7yl4r / extracted_sat_ts_gom_csv_data

0 stars 0 forks source link

ensure csv files are updating #2

Open 7yl4r opened 1 year ago

7yl4r commented 1 year ago

file should be updating nightly but the last automated commit was a week ago. Need to check the logs to find out why the cronjob isn't working.

7yl4r commented 1 year ago

Methods have been updated. Files should update in github tomorrow at 8:00UTC

dotis commented 1 year ago

This seems to be working. My extracted files are being picked up and put on GH.

dotis commented 1 year ago

I am re-opening this, as new .csv files are not getting to GH. @7yl4r did a manual push last week, but there have been no updates to the .csv files in the data directory since then.

7yl4r commented 1 year ago

~dotis/upload_csv_files_to_gh.log is empty, meaning something went wrong with the cronjob /bin/bash /srv/imars-objects/tpa_pgs/rois/gom/extracted_sat_ts_gom_csv_data/upload_files.sh > upload_csv_files_to_gh.log.

After running it manually with the log file part to see what happens it worked again but I got output in the console instead of the logfile:

Enumerating objects: 2826, done.
Counting objects: 100% (2826/2826), done.
Delta compression using up to 40 threads
Compressing objects: 100% (2691/2691), done.
Writing objects: 100% (2691/2691), 44.66 MiB | 3.44 MiB/s, done.
Total 2691 (delta 1859), reused 0 (delta 0)
remote: Resolving deltas: 100% (1859/1859), completed with 83 local objects.
To github.com:7yl4r/extracted_sat_ts_gom_csv_data.git
   f744b78..8afc830  main -> main

I updated the command to use 2>&1 instead of > and found a new message in the .log:

[main 8afc830] auto-upload csv files
 Committer: Dan Otis <dotis@manglilloo.marine.usf.edu>
Your name and email address were configured automatically based
on your username and hostname.

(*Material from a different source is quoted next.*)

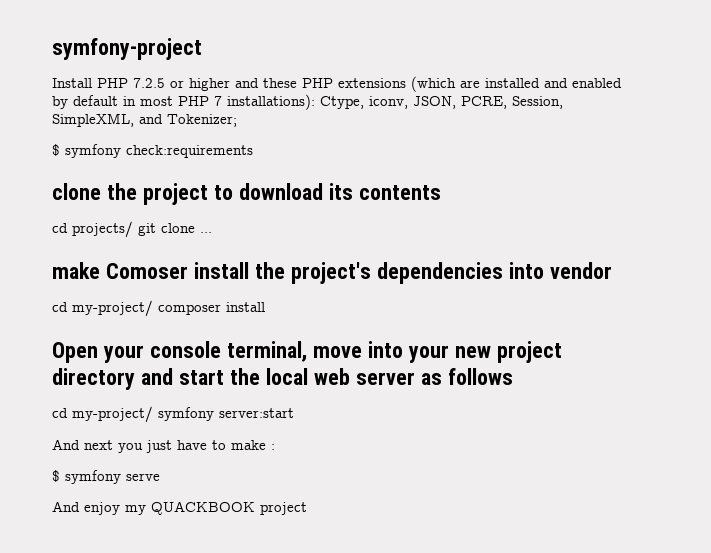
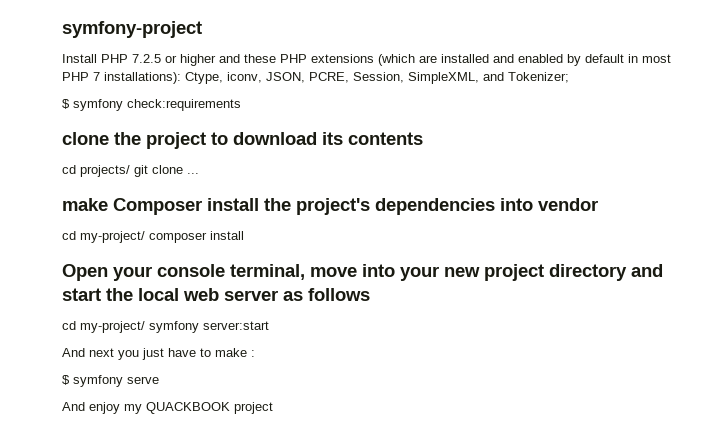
[105,263,188,279] Comoser -> [113,198,202,215] Composer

Please check that they are accurate.
You can suppress this message by setting them explicitly:

    git config --global user.name "Your Name"
    git config --global user.email you@example.com

After doing this, you may fix the identity used for this commit with:

    git commit --amend --reset-author

 894 files changed, 19230 insertions(+), 16038 deletions(-)

Alternative approach: Trying to run with script:

manglilloo:~> script -c "/bin/bash /srv/imars-objects/tpa_pgs/rois/gom/extracted_sat_ts_gom_csv_data/upload_files.sh" upload_csv_files_to_gh.log

Gives an error with known_host key mismatch for github.com. I cleared the github.com entry from ~dotis/.ssh/known_hosts. Now I am not getting the error. I updated the cronjob to use the script syntax above.

We can check back next week to see if it has run properly.

dotis commented 1 year ago

cron push is still not working. However, @dotis did a manual push from manglilloo and it worked.

dotis commented 1 year ago

Question for @7yl4r - Once the .csv files are updated on GH, how long until Airflow will pick up the files and send to grafana?

7yl4r commented 1 year ago

Airflow should pick up the files daily. A new dag run can also be triggered from the GUI anytime.

I added a data-flow diagram in the readme including timings and data locations to help clarify how all the parts work.

dotis commented 1 year ago

The push to GH did not work over the weekend. I did a manual push and ran the DAGs.

dotis commented 1 year ago

This worked yesterday. @7yl4r can you check the crontab setting? Perhaps this is only set to run once a week in the crontab, although the data-flow diagram indicates a daily git commit.

7yl4r commented 1 year ago

crontab moved to 09:00 instead of 08:00

dotis commented 1 year ago

The crontab line in my manglilloo is: 0 9 * /srv/imars-objects/tpa_pgs/rois/gom/extracted_sat_ts_gom_csv_data/upload_files.sh 2>&1 upload_csv_files_to_gh.log

However, if I run this from the command line, I get a permission issue.

But when I run it like this from the /srv/imars-objects/tpa_pgs/rois/gom//extracted_sat_ts_gom_csv_data/ directory, it works: bash ./upload_files.sh

Perhaps we should add a "bash /." at the beginning of the crontab line? Just a thought.....

7yl4r commented 1 year ago

Added /bin/bash back. added export for the hostkeychecking env var. Let's see if that fixes it. If not I can try adding >> logfile.txt to each command inside the .sh script to see if we get any logs that way.

dotis commented 10 months ago

The data hasn't pushed for a few weeks now. I can't seem to do a manual update. I get an error on line 15 of upload_files.sh

./upload_files.sh: line 15: -a: command not found

This may all be moot if we use another way to get the csv files to grafana, like the Google data buckets.